Dabei sah es in Durchgang eins nicht unbedingt danach aus, dass die Altenberger gegen den Meisterschaftskandidaten Kinderhaus unterliegen würden. Zwar ermöglichte Asdren Haliti Mike Liszka bereits in der zweiten Minute nach einem verunglückten Rückpass die ersten Torchance, doch der scheiterte an Marc Wenning-Künne, ebenso wie Corvin Behrens (7.). Dennoch zeigte der TuS wenig Respekt, hatte allerdings auch nur eine einzige echte Torchance durch Malte Greshake (30.). „Wir schaffen es momentan nicht, unsere Offensivspieler richtig in Szene zu setzen“, sagte ein etwas ratloser Rodine nach dem Spiel.

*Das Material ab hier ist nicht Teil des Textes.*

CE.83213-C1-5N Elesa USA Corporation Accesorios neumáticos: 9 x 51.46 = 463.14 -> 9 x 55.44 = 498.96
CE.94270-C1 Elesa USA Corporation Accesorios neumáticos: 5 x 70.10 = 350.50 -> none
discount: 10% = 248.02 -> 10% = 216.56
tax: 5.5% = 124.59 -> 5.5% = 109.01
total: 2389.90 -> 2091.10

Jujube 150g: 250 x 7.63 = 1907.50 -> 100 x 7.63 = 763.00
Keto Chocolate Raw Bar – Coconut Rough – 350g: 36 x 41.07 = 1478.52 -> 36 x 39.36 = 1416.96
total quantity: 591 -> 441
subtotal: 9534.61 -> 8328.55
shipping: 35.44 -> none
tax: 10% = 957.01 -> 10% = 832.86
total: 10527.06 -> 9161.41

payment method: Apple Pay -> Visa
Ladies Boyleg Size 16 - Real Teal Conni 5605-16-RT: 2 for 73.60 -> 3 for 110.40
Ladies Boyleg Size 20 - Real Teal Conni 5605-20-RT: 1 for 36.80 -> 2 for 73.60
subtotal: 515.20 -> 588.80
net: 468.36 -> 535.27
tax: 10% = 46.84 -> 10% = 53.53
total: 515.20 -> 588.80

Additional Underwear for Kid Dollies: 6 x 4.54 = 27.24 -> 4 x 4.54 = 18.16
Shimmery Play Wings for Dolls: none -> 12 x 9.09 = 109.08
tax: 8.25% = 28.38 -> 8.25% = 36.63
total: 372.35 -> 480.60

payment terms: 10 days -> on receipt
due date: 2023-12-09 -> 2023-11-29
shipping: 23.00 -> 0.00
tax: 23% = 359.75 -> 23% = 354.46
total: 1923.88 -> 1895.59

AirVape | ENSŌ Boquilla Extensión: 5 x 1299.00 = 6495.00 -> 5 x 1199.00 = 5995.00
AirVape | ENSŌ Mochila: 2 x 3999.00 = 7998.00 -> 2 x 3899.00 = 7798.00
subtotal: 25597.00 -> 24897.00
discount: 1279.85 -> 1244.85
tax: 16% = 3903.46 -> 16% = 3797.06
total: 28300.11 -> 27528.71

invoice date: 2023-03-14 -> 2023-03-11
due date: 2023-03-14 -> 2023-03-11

Kinderhaus‘ Angriffsbemühungen, bei denen Liszka, Bohnen oder Behrens oft nach langen Pässen einen Schritt zu spät kamen, blieben weiter gefährlich. Das frühe Stören des Altenberger Spielaufbau brachte jedoch nicht immer den gewünschten Erfolg, meist wurden die Angriffsversuche des TuS erst in des Gegners Hälfte abgefangen.

Nach dem Seitenwechsel entwickelte sich die Partie zu einem Spiel auf ein Tor. Kinderhaus‘ Torwart war durchgehend beschäftigungslos, es sei denn, es wurde mal „hinten herum“ gespielt. Mit Geduld und viel Ballbesitz blieb Kinderhaus die spielbestimmende Mannschaft.

In der 65. Minute war dies auch endlich von Erfolg gekrönt, als Corvin Behrens Janik Bohnen in der Mitte fand und der die Kugel im Netz versenkte. Ein überfälliger Treffer, denn bis dahin war der TuS kaum über die Mittellinie gekommen. Zwölf Minuten später erhöhte Behrens mit einem Schlenzer auf 2:0. Wenning-Künnes einziger Fehler in dieser Partie, denn er war zu weit aus seinem Tor herausgeeilt. Behrens zirkelte das Kunstleder von der rechten Seite maßgenau über den Altenberger Schlussmann herüber in die Maschen.

Kurz vor dem Abpfiff bewahrte Jannik Roters, der in der Abwehr insgesamt eine gute Partie machte, seine Mannschaft mit einem langen Bein vor dem 0:3.

TuS: Wenning-Künne – Exner, Köhler, Roters – Risau (55. Gausling), Haliti, Martin (84. D. Behn), Wilpsbäumer – C. Hölker, Hagedorn, Greshake (72. K. Behn).

Tore: 0:1 Bohnen (65.), 0:2 Behrens (77.).

Wir schaffen es momentan nicht, unsere Offensivspieler in Szene zu setzen.